I know it has been some time since I posted but here goes...
My life has been pretty hectic since my last post. Things are picking up with my research, although it isn’t working properly, and I have been balancing a great deal of personal and family tragedies. I found myself sinking into a pretty deep depression. I started to question what I wanted from life. Furthermore, I started to question if I could find what I wanted in life again. You see there was a point, before I really started things with Kai, when I had what I thought I wanted. Everything was great. I was happy, enjoyed my life and wanted little else. Then things got hairy. I say hairy in the worst sense of the word. The submissive I was with started cheating and post the first and second offenses things just got bad. Not only did they get bad between us and ultimately lead to the end of the relationship but it made me bitter and closed off to others. I am unsure where I would be now had those events not happened the way that they did. They have led me to a better place in the end though.
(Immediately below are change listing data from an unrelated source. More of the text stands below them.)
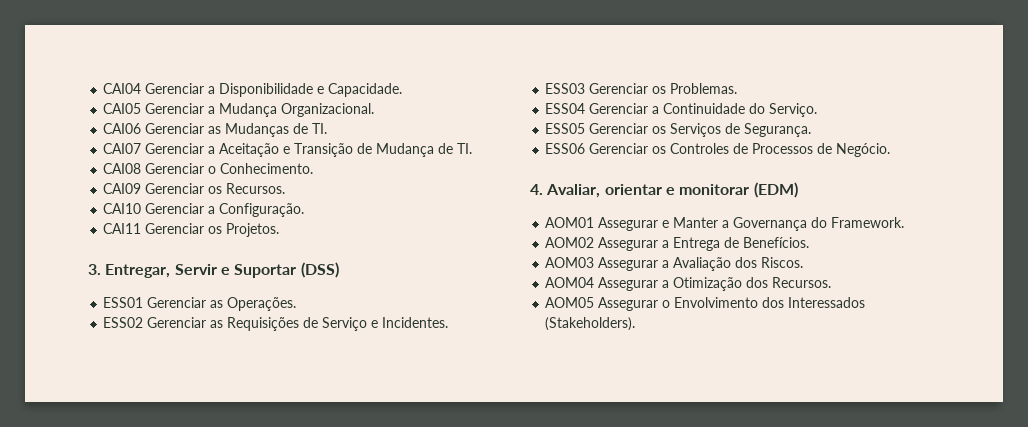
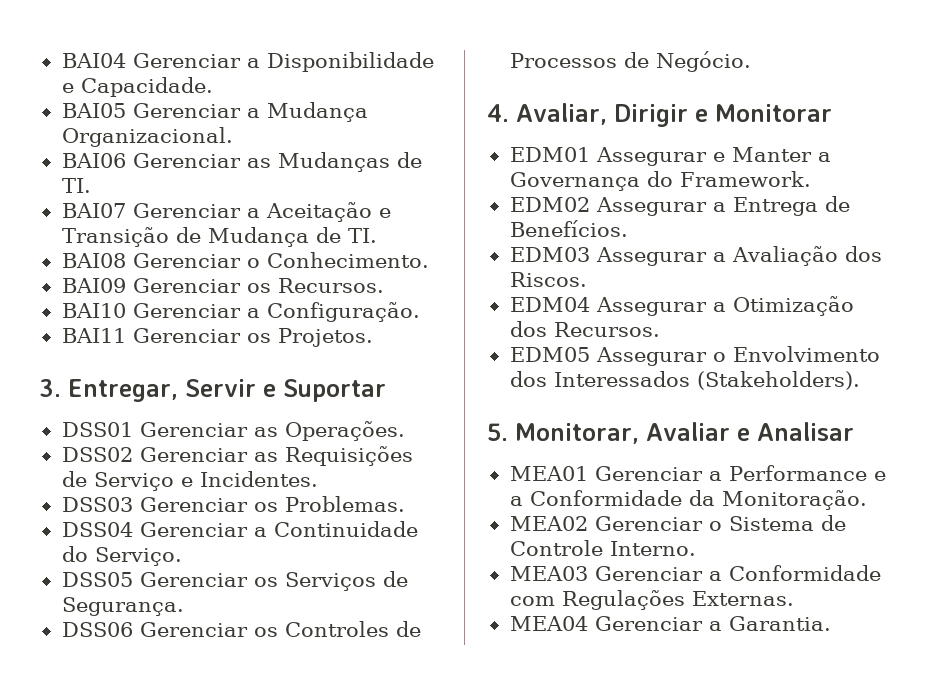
- CAI04 Gerenciar a Disponibilidade e Capacidade.
+ BAI04 Gerenciar a Disponibilidade e Capacidade.
- CAI05 Gerenciar a Mudança Organizacional.
+ BAI05 Gerenciar a Mudança Organizacional.
- CAI06 Gerenciar as Mudanças de TI.
+ BAI06 Gerenciar as Mudanças de TI.
- CAI07 Gerenciar a Aceitação e Transição de Mudança de TI.
+ BAI07 Gerenciar a Aceitação e Transição de Mudança de TI.
- CAI08 Gerenciar o Conhecimento.
+ BAI08 Gerenciar o Conhecimento.
- CAI09 Gerenciar os Recursos.
+ BAI09 Gerenciar os Recursos.
- CAI10 Gerenciar a Configuração.
+ BAI10 Gerenciar a Configuração.
- CAI11 Gerenciar os Projetos.
+ BAI11 Gerenciar os Projetos.
- 3. Entregar, Servir e Suportar (DSS)
- ESS01 Gerenciar as Operações.
+ 3. Entregar, Servir e Suportar
+ DSS01 Gerenciar as Operações.
- ESS02 Gerenciar as Requisições de Serviço e Incidentes.
+ DSS02 Gerenciar as Requisições de Serviço e Incidentes.
- ESS03 Gerenciar os Problemas.
+ DSS03 Gerenciar os Problemas.
- ESS04 Gerenciar a Continuidade do Serviço.
+ DSS04 Gerenciar a Continuidade do Serviço.
- ESS05 Gerenciar os Serviços de Segurança.
+ DSS05 Gerenciar os Serviços de Segurança.
- ESS06 Gerenciar os Controles de Processos de Negócio.
+ DSS06 Gerenciar os Controles de Processos de Negócio.
- 4. Avaliar, orientar e monitorar (EDM)
- AOM01 Assegurar e Manter a Governança do Framework.
+ 4. Avaliar, Dirigir e Monitorar
+ EDM01 Assegurar e Manter a Governança do Framework.
- AOM02 Assegurar a Entrega de Benefícios.
+ EDM02 Assegurar a Entrega de Benefícios.
- AOM03 Assegurar a Avaliação dos Riscos.
+ EDM03 Assegurar a Avaliação dos Riscos.
- AOM04 Assegurar a Otimização dos Recursos.
+ EDM04 Assegurar a Otimização dos Recursos.
- AOM05 Assegurar o Envolvimento dos Interessados (Stakeholders).
+ EDM05 Assegurar o Envolvimento dos Interessados (Stakeholders).
+ 5. Monitorar, Avaliar e Analisar
+ MEA01 Gerenciar a Performance e a Conformidade da Monitoração.
+ MEA02 Gerenciar o Sistema de Controle Interno.
+ MEA03 Gerenciar a Conformidade com Regulações Externas.
+ MEA04 Gerenciar a Garantia.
They have allowed me to fully grasp what I want out of my relationships. When it is all said and done, I want a situation where my partner and I grow together so much that we can’t be ourselves without the other. I want a submissive that can’t be who she wants to be without me, without my guidance and presence. In the same breath I want a submissive who I can’t see myself without.
What does this mean on the short term? Very little. It really just gives me a bar by which to measure my relationships and desires for the future. It is putting into words what I have felt for some time at this point. I think that will be all for this post. Hopefully I will have something fun to post very soon. Perhaps with pictures, but that really is yet to be seen. Until then…. Enjoy your fun boys and girls.